In the entries that follow, the first line to write out is the one containing "- Revisiting and self-studying calculus", and the last is the one containing "Our sphynx cat". Reproduce that stretch exactly, with nothing before or after it.

>>>>>

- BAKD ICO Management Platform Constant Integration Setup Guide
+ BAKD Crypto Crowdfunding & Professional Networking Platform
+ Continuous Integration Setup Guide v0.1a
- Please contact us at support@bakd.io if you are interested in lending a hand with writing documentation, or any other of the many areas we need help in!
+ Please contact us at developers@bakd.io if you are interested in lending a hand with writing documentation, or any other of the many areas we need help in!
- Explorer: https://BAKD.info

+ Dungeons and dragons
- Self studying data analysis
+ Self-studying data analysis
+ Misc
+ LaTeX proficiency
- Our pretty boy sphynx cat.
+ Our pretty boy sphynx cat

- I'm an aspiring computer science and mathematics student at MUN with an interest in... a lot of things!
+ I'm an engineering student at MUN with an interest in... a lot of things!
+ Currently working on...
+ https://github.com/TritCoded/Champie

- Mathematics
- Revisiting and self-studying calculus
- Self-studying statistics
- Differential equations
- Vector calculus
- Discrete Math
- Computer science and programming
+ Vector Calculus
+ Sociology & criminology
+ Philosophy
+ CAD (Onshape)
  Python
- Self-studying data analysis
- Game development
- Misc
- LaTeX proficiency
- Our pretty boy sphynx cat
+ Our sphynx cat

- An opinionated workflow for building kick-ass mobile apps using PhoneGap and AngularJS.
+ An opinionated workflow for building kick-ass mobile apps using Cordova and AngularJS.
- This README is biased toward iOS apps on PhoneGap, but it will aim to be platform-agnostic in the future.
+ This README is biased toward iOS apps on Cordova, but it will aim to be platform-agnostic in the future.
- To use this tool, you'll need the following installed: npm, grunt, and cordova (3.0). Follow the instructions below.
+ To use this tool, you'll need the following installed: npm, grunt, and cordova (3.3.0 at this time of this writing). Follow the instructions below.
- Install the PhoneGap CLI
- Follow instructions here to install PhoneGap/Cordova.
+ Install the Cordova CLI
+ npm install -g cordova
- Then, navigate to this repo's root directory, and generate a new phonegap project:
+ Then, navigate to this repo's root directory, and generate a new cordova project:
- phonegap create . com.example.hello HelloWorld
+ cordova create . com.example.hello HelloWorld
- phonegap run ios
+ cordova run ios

<<<<<

Solution for this exercise:
- Revisiting and self-studying calculus
- Self-studying statistics
- Differential equations
- Vector calculus
- Discrete Math
- Computer science and programming
+ Vector Calculus
+ Sociology & criminology
+ Philosophy
+ CAD (Onshape)
  Python
- Self-studying data analysis
- Game development
- Misc
- LaTeX proficiency
- Our pretty boy sphynx cat
+ Our sphynx cat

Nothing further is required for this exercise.